The manuscript was written through contributions of all authors. All authors have given approval to the final version of the manuscript. Y. Y., W. I., S. I., and N. K. designed the research, conducted the experiments and analyzed the data; N. K. wrote the paper.

Conflicts of interest

The authors declare no competing financial interest.

Data availability

The data supporting this article, including microscopy images, ImageJ-derived intensity metrics, and effluent assay datasets (lactate and β-glucuronidase activity), are available within the article and its supplementary information (SI). Supplementary information: Fig. S1 showed multicolor confocal fluorescence microscope images of L. plantarum and E. coli in co-culture on the flat scaffold; Fig. S2 showed multicolor confocal fluorescence microscope images of L. plantarum and E. coli in co-culture on the villus-like 3D scaffold; Fig. S3 showed crossover study of E. coli and L. plantarum metabolic activities. See DOI: https://doi.org/10.1039/d6an00592f.
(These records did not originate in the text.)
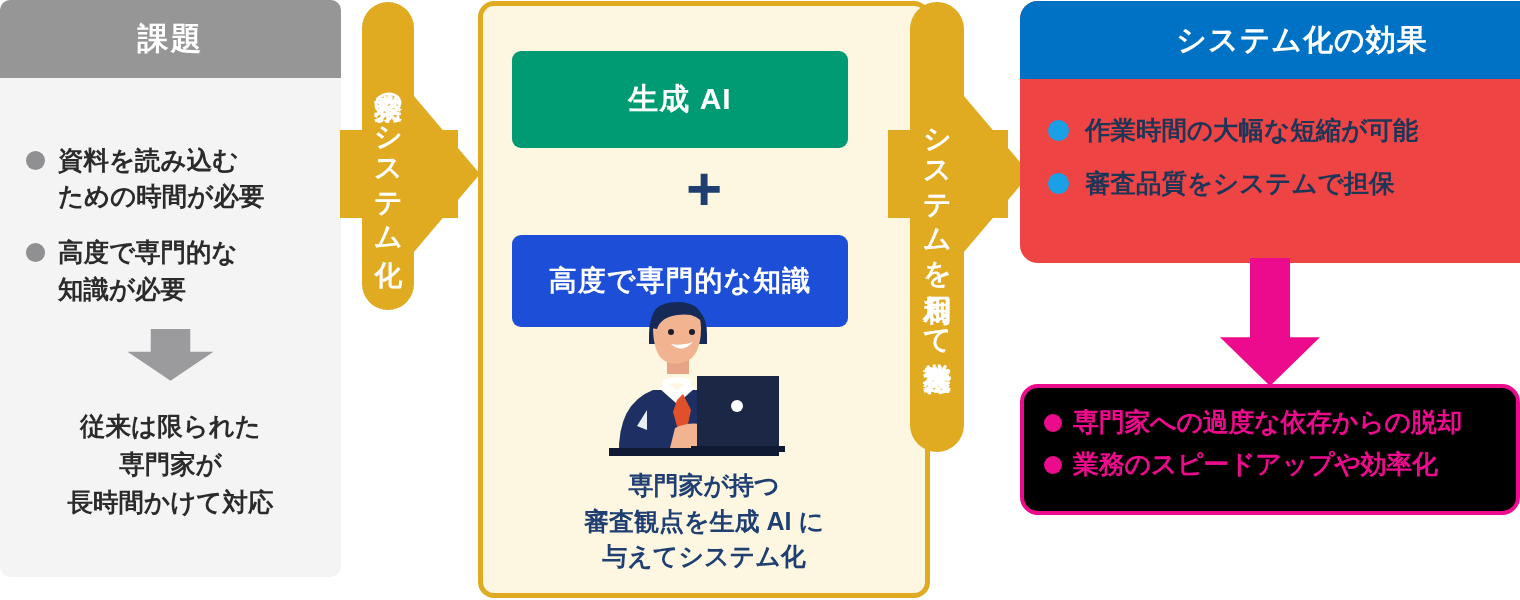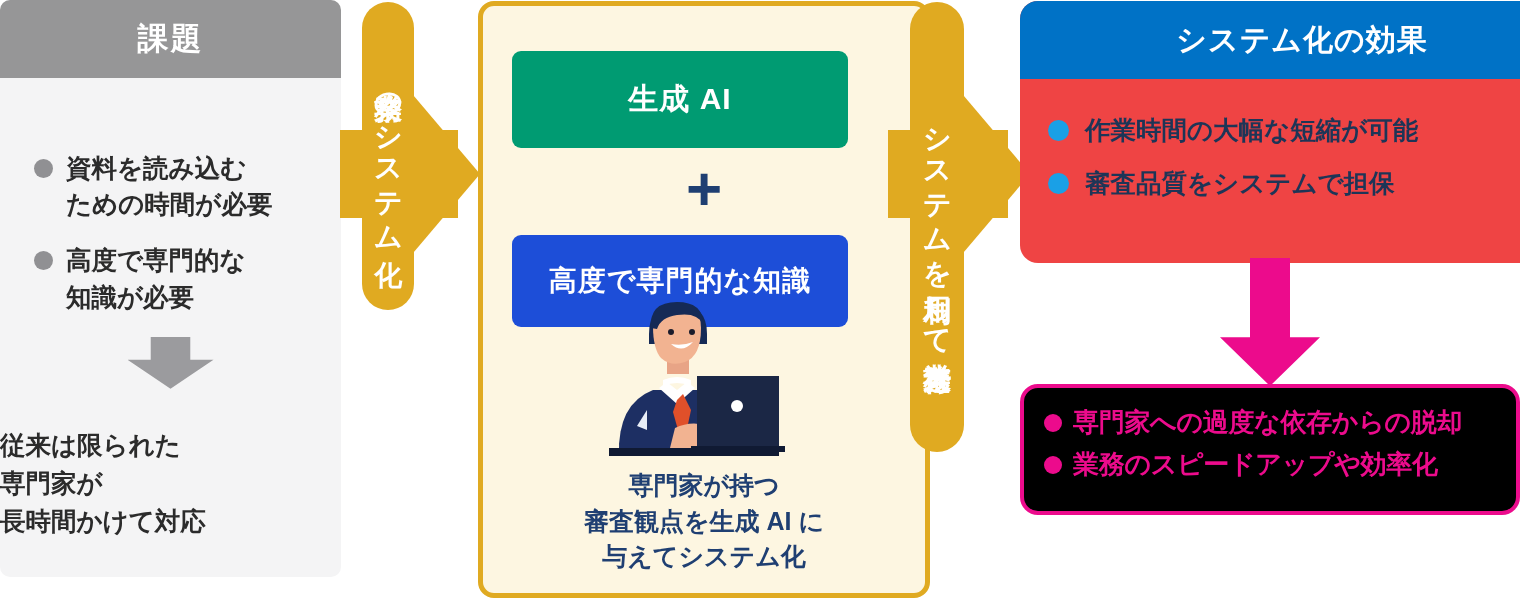--- a/index.html
+++ b/index.html
@@ -19,7 +19,7 @@
     display:flex;align-items:center;justify-content:center;
     font-size:31px;font-weight:bold;letter-spacing:2px;
   }
-  #issues-list{margin:12px;padding:60px 0 0 0;list-style:none;}
+  #issues-list{margin:4px;padding:60px 0 0 0;list-style:none;}
   #issues-list li{
     display:flex;align-items:flex-start;gap:13px;
     padding:0 14px 0 22px;margin-bottom:20px;

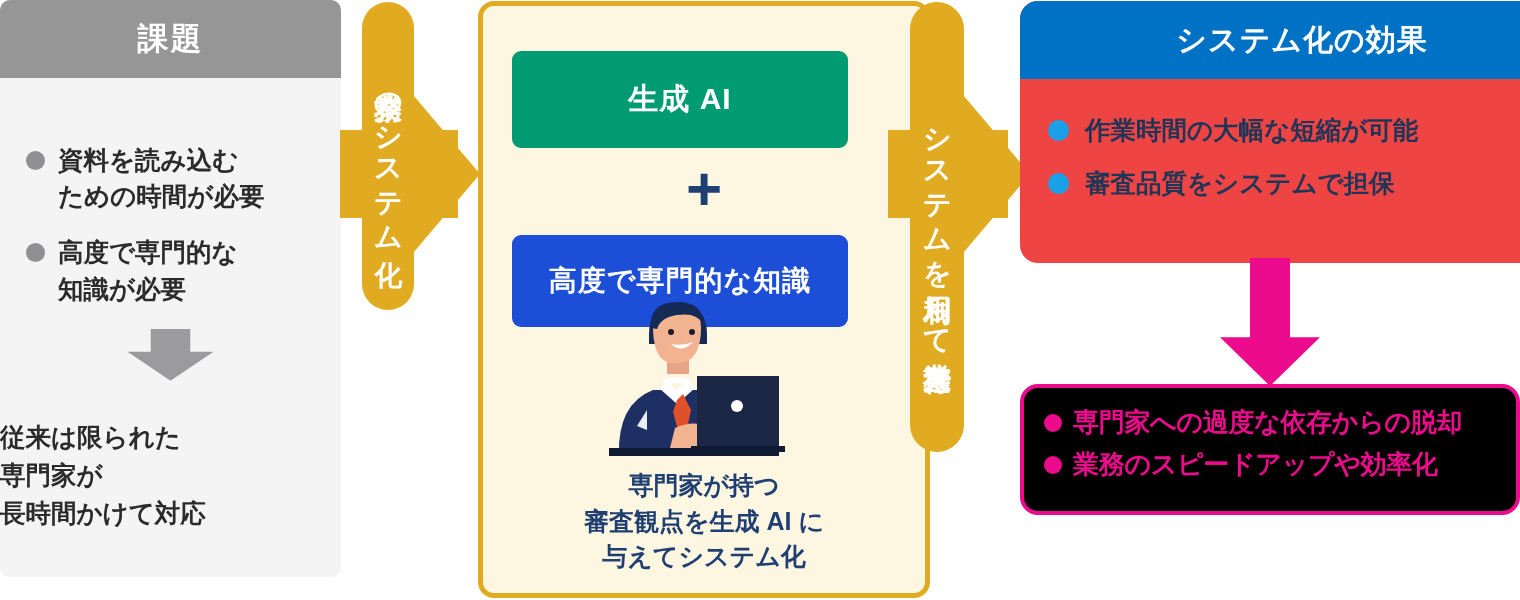--- a/index.html
+++ b/index.html
@@ -35,7 +35,7 @@
     clip-path:polygon(27% 0%,73% 0%,73% 44%,100% 44%,50% 100%,0% 44%,27% 44%);
   }
   #issues-conclusion{
-    margin-top:37px;text-align:left;font-size:25.5px;font-weight:bold;
+    margin-top:26px;text-align:center;font-size:25.5px;font-weight:bold;
     line-height:1.5;
   }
Additional raw data are available from the corresponding author upon reasonable request. References cited in the SI are listed in the main article reference list.

Acknowledgements

The authors wish to thank Dr Yuki Okugawa, Section of Bioresource and Bioenvironmental Sciences, Center for Advanced Technical and Educational Supports, Faculty of Agriculture, Kyushu University, for her technical assistance in confocal microscope observation using TCS SP8 (Leica) as well as Dr Tatsuya Kawara, Technical division, School of Engineering, Kyushu University, for their technical assistance to fabricate an acrylic holder and an acrylic lid. This work was supported by a JSPS Grant-in-Aid for Scientific Research (B) 24K01322 and the research grant from the Mishima Kaiun Memorial Foundation.